Tam Landon, Karvellas Constantine, Sy Eric
Internal Medicine, University of Saskatchewan, Regina, CAN.
Critical Care Medicine, University of Alberta, Edmonton, CAN.
Cureus. 2020 Jun 20;12(6):e8721. doi: 10.7759/cureus.8721.

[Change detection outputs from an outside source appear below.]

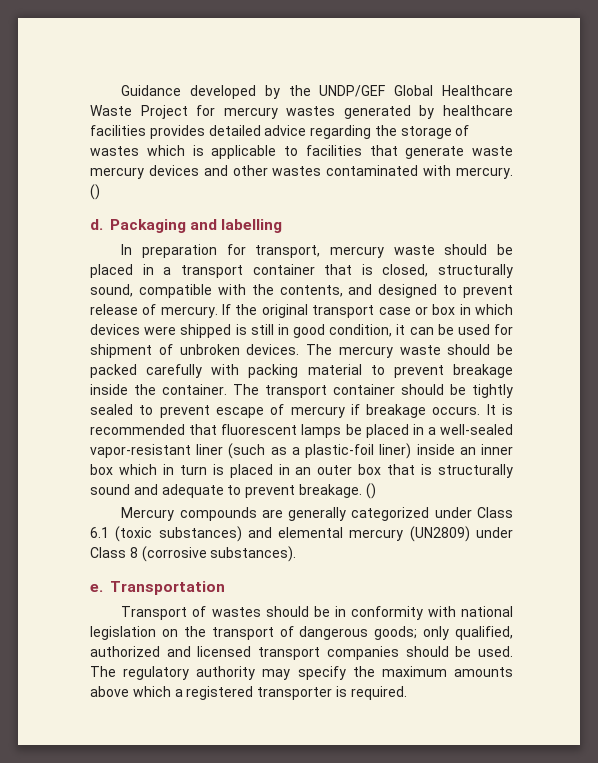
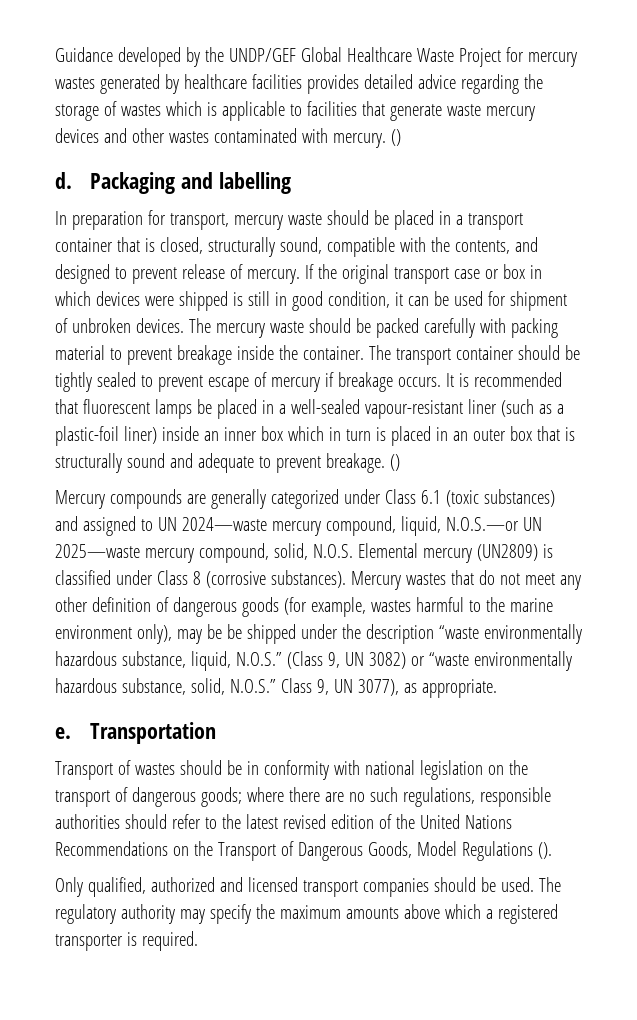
- It is recommended that fluorescent lamps be placed in a well-sealed vapor-resistant liner (such as a plastic-foil liner) inside an inner box which in turn is placed in an outer box that is structurally sound and adequate to prevent breakage.
+ It is recommended that fluorescent lamps be placed in a well-sealed vapour-resistant liner (such as a plastic-foil liner) inside an inner box which in turn is placed in an outer box that is structurally sound and adequate to prevent breakage.
- Mercury compounds are generally categorized under Class 6.1 (toxic substances) and elemental mercury (UN2809) under Class 8 (corrosive substances).
+ Mercury compounds are generally categorized under Class 6.1 (toxic substances) and assigned to UN 2024—waste mercury compound, liquid, N.O.S.—or UN 2025—waste mercury compound, solid, N.O.S. Elemental mercury (UN2809) is classified under Class 8 (corrosive substances). Mercury wastes that do not meet any other definition of dangerous goods (for example, wastes harmful to the marine environment only), may be be shipped under the description “waste environmentally hazardous substance, liquid, N.O.S.” (Class 9, UN 3082) or “waste environmentally hazardous substance, solid, N.O.S.” Class 9, UN 3077), as appropriate.
- Transport of wastes should be in conformity with national legislation on the transport of dangerous goods; only qualified, authorized and licensed transport companies should be used.
+ Transport of wastes should be in conformity with national legislation on the transport of dangerous goods; where there are no such regulations, responsible authorities should refer to the latest revised edition of the United Nations Recommendations on the Transport of Dangerous Goods, Model Regulations ().
+ Only qualified, authorized and licensed transport companies should be used.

High volume plasmapheresis (HVP) is defined as an exchange of 8-12 L or 15% of ideal body weight with fresh-frozen plasma. It has been reported that HVP can improve outcomes in patients with acute liver failure (ALF) and/or acute-on-chronic liver failure (ACLF). Here, we present a case of a 34-year-old man presenting with ALF that led to multi-organ failure who received HVP in the intensive care unit that improved his biochemical parameters, volume status, and hemodynamics. However, despite objective clinical and biochemical improvements, the patient had developed signs of potential brain injury, and subsequently the family withdrew care. This case and the associated literature review highlight the potential value of HVP in facilities who do not have access to liver transplantation or other means of extracorporeal liver support systems.
大容量血浆置换(HVP)的定义是用新鲜冷冻血浆置换8-12升或理想体重的15%。据报道,HVP可改善急性肝衰竭(ALF)和/或慢加急性肝衰竭(ACLF)患者的预后。在此,我们报告一例34岁男性患者,该患者因ALF导致多器官功能衰竭,在重症监护病房接受了HVP治疗,其生化指标、容量状态和血流动力学均得到改善。然而,尽管有客观的临床和生化改善,但患者出现了潜在脑损伤的迹象,随后家属撤回了治疗。该病例及相关文献综述凸显了HVP在无法进行肝移植或没有其他体外肝支持系统的医疗机构中的潜在价值。